Anyone want to bet on whether Nancy Grace will be doing a story on this apparently violation of Casey Anthony’s Constitutional rights tonight?

Yeah, I didn’t think so.

FILED UNDER: Crime, Law and the Courts, Policing, US Politics, , , , ,
Doug Mataconis
About Doug Mataconis
Doug Mataconis held a B.A. in Political Science from Rutgers University and J.D. from George Mason University School of Law. He joined the staff of OTB in May 2010 and contributed a staggering 16,483 posts before his retirement in January 2020. He passed far too young in July 2021.

Comments

  1. lunaticllama says:

    Good thing the Supreme Court protected prosecutors under Connick. That ruling ensures that prosecutors can do what’s need, i.e. hide exculpatory evidence. We wouldn’t want those prosecutors to be exposed to civil liability for trying to throw innocent people in jail.

    *end snark*

  2. @lunaticllama:

    Yes I wrote about the Connick case here.

  3. OzarkHillbilly says:

    @lunaticllama: took the words right out of my mouth.

  4. OzarkHillbilly says:

    @Doug Mataconis: I know you did Doug, which is why I wondered that you said:

    Even without the conviction, prosecutors aren’t necessarily out of the woods, they could be subject to a civil suit

    which, I suppose is technically true, but ken Hulshoff isn’t going to pay any price for his misdeeds.

    Critics say that Hulshof’s record reflects a lawyer who crossed the line from zealous representative of the people to a politically ambitious prosecutor willing to bend the rules for the sake of a conviction.

    Of course, he differs:

    “The tension of the system working is that you have an aggressive defense attorney, and you have a tough but fair prosecutor,” he said. “And once you walk into the courtroom … you have equal adversaries presenting a case to a jury. The judge is the referee. And then whatever the jury says is justice.”

    Myself, when 4 out of 8 death penaly convictions are overturned on appeal because of prosecutorial misconduct ( I mean “mistakes”)

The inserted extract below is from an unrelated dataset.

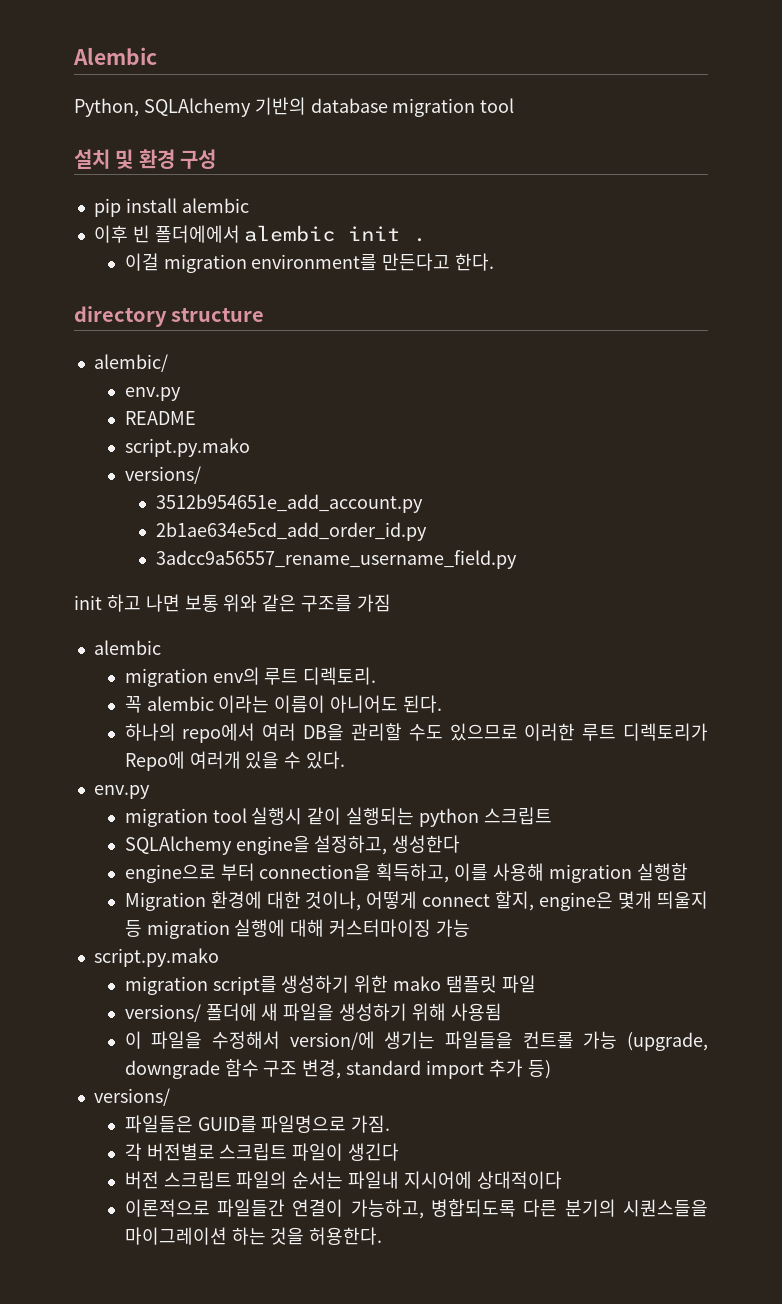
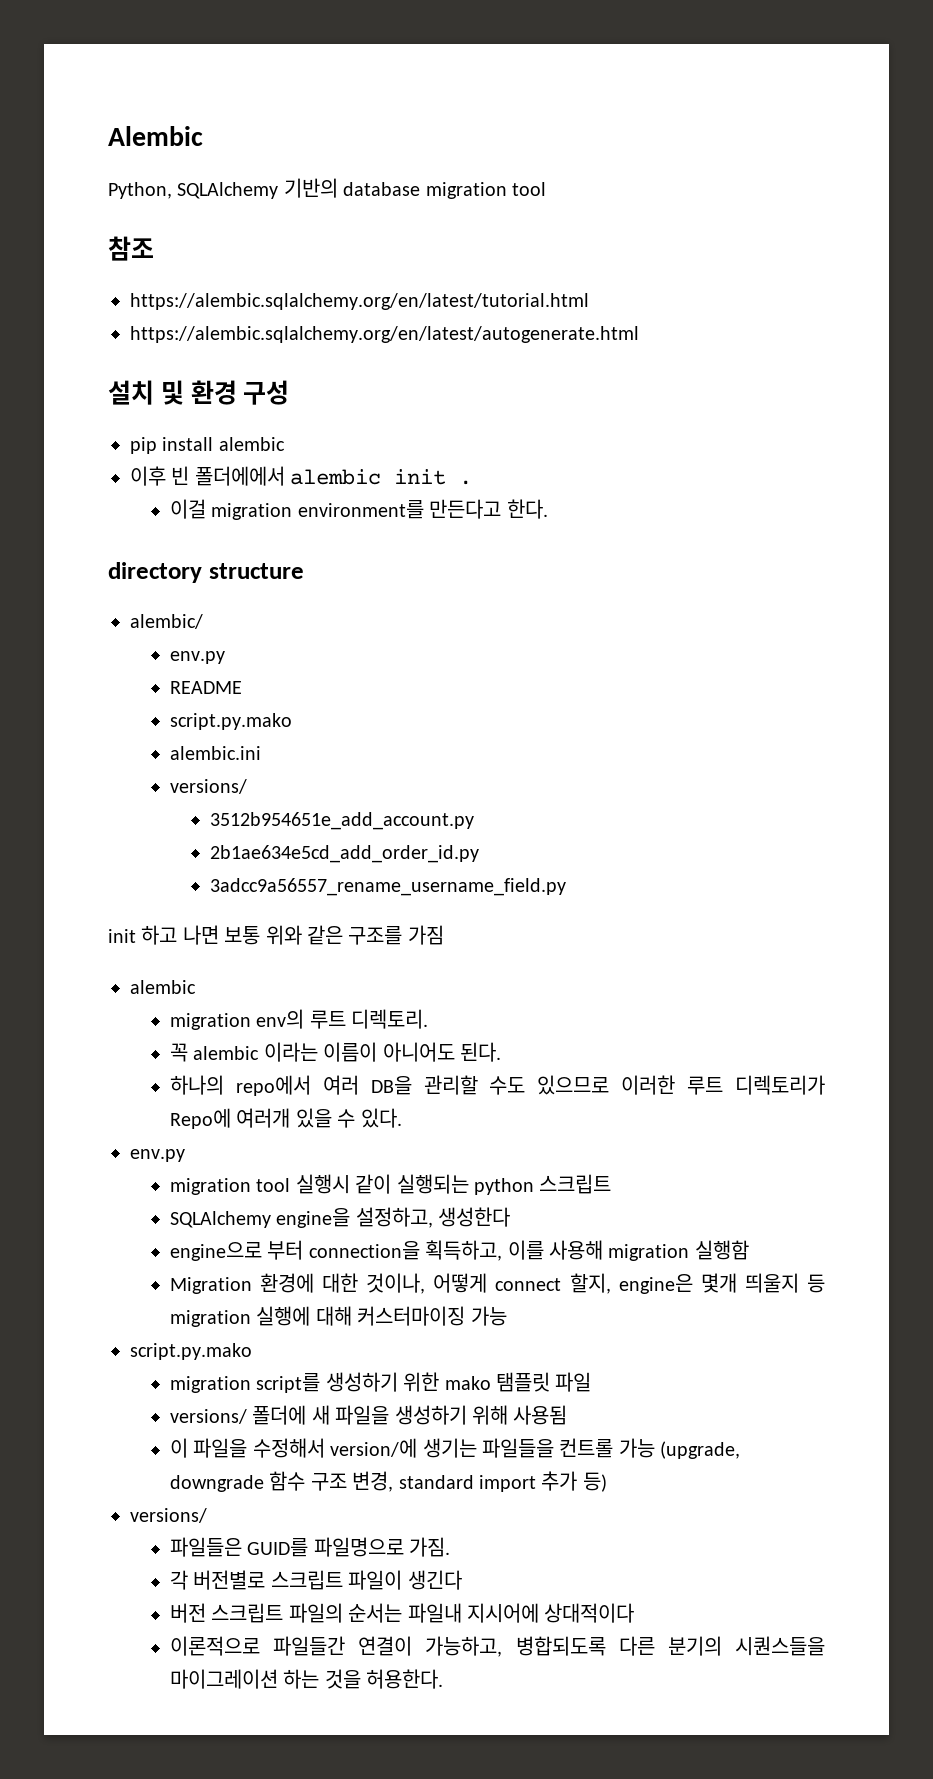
+ 참조
+ https://alembic.sqlalchemy.org/en/latest/tutorial.html
+ https://alembic.sqlalchemy.org/en/latest/autogenerate.html
+ alembic.ini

    If one googles Ken hulshoff prosecuter you will find a long trail of chaos and devastation in his wake.

  5. OzarkHillbilly says:

    I tried to edit for punctuation, but was denied “permission”…. whatever for?

  6. Shauna says:

    But its no big deal for baez to blatantly make up lies & throw innocent people under the bus to protect alleged baby killer? Im tired of hearing about how it has to be fair for the guilty. What about crucial evidence left out that would have sent her straight to hell where she belongs?! It wasnt fair for the innocent 2 yr old to be murdered!

  7. PD Shaw says:

    Does anybody really think the prosecution would not have gone forward if they turned over the Brady material? She was convicted of lying about the death of her daughter. There was evidence that she killed her daughter, just not proof beyond a reasonable doubt.

  8. Anyone want to bet on whether Nancy Grace will be doing a story on this apparently violation of Casey Anthony’s Constitutional rights tonight?

    Oh please, she still refuses to admit there was anything wrong with her attempt to railroad the Duke Lacrosse team.

    @Shauna:

    Im tired of hearing about how it has to be fair for the guilty.

    It has to be fair for the accused, although I realize all you amateur Judge Dredd’s out there are incapable of comprehending the distinction.

  9. Kevin says:

    Doug, great article. I just posted similar information on a much smaller scale and it is great seeing others bringing the software glitch and the potential misconduct to light. Kudos to you on a great blog!